Sorry for the long post.

I was committed to a trans man for 30 years (we got together in 1989). We couldn’t get married for most of that time because it was illegal, but we represented ourselves as married since about 1991, which tbh in some cases meant breaking the law on legal documents to try to get fair representation, so I wouldn’t be excluded from ‘married’ benefits in healthcare, housing, etc. Once he was able to ‘pass’ and we lived in a new state where people wouldn’t out him, he stayed in the closet, and almost nobody knew he was trans since the early 90s. We just wanted to live a normal life. The only people who really knew were our healthcare providers, because that was the only place it was an issue.

We had a mostly happy marriage and raised a wonderful son – he’s 27 now – until about 15 years ago when my disability started getting really bad. I was born with Ehlers Danlos and an autoimmune disorder, which I was mostly able to compensate for until it started getting really bad in about 2010. I had built a career in software development and UX design, but I developed Dysautonomia and started having seizures, major heart issues, and GI intolerance to the point I couldn’t process food. I worked for a couple of years after that, but it became impossible and I had to give up the career I loved and go on disability. We were pretty well off – not rich, but comfortable – and my inability to work didn’t jeopardise our financial stability that much. Between the benefits of my career and his (he was a regional director in university housing), we had been doing okay.

It took several years for me to be diagnosed, since what I have is extremely rare. It’s also degenerative, and there’s no treatment or cure. It only gets progressively worse. I’ve never liked sex, but I did it because he liked it. But the sicker I got, the more I just didn’t want it. It’s very hard to force yourself to have sex when you feel like you have the stomach flu 24 hours per day, 7 days per week, 365 days per year.

He started getting annoyed with that, and angrier at the sex situation the sicker I got. At first, he’d leave pamphlets and books around the house with titles like ‘How to enjoy sex when you’re disabled’. It felt very passive-aggressive, and I started feeling resentful. Eventually it turned into him shouting at me in public, and I couldn’t take it anymore. Between my progressive disability, the constant pressure, and feeling increasingly alone and worthless, I became suicidal. I found myself holing up in the toilet, crying for hours, and just wishing it would end. I asked for a divorce. He was clearly deeply unhappy with me, and I loved him too much to do that to him. I still do.

Partly because we’d only been legally married 4 years before that when it finally became legal (still not in my state; we travelled to a legal state to do it), even though we’d been representing ourselves as married for 30 years, and partly because my divorce lawyer basically snubbed me after he got my husband’s legal records – clearly because he didn’t approve of the relationship (he didn’t even show up for court and stopped returning my calls, but I couldn’t afford the retainer for a new lawyer), I was left with nothing. No alimony, no savings, no retirement because we’d cashed out mine in favour of his (yes, I was stupid, but he controlled the finances and I never thought our relationship would end), I was left with literally nothing but half the debt.
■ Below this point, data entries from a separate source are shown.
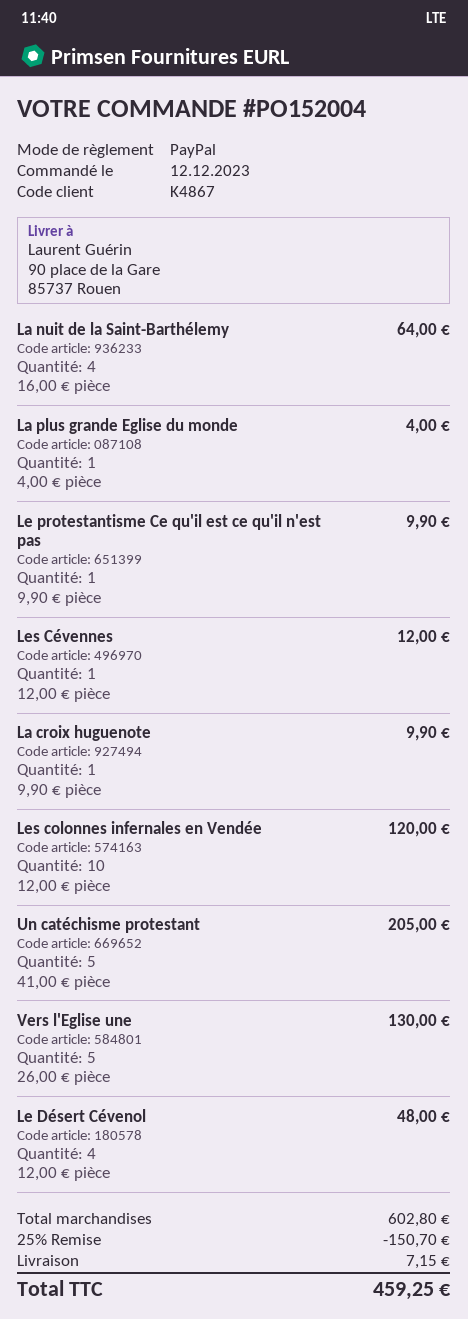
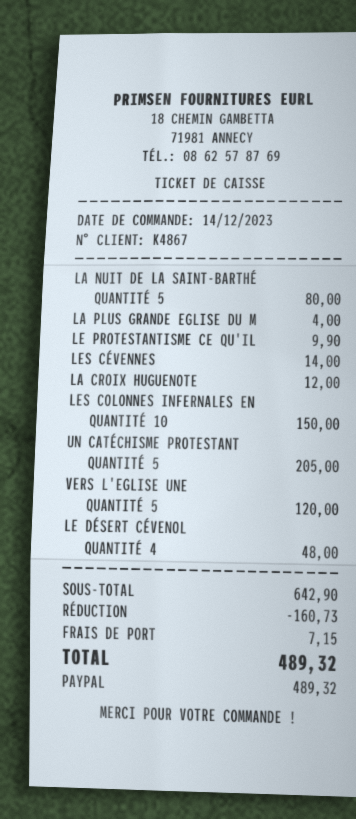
order date: 2023-12-12 -> 2023-12-14
La nuit de la Saint-Barthélemy: 4 for 64.00 -> 5 for 80.00
Les Cévennes: 1 for 12.00 -> 1 for 14.00
La croix huguenote: 1 for 9.90 -> 1 for 12.00
Les colonnes infernales en Vendée: 10 for 120.00 -> 10 for 150.00
Vers l'Eglise une: 5 for 130.00 -> 5 for 120.00
subtotal: 602.80 -> 642.90
discount: 150.70 -> 160.73
total: 459.25 -> 489.32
My ex-husband was married again within a year of our divorce (to his high school sweetheart who he had kept contact with – their friendship never bothered me, because I am not a jealous type) and they make 6 figures. I now live on nothing but disability, am overdrawn every month, and have to choose between medicine and basic necessities. I’m supposed to drink ensure and pedialyte because of my digestive issues, but I can’t afford it.

I’m homebound and completely alone now, and I have no social network because all of my friends and most of my family have died in the last few years. I’d kept my son away from my ex-husband’s family for his entire life because they are abusive, narcissistic sociopaths and I valued my son too much to expose him to that, but since the divorce, my son moved to be near his father and connected with them. They always hated me, partly because they blamed me for ‘enabling him to become trans’. They literally had said that. After a few months’ exposure to them, he visited me to have a short conversation in which he told me I’d always be his mother, but he didn’t want to be around me anymore. We’d always been very close with a great relationship, and this broke my heart. I don’t think I can recover from that.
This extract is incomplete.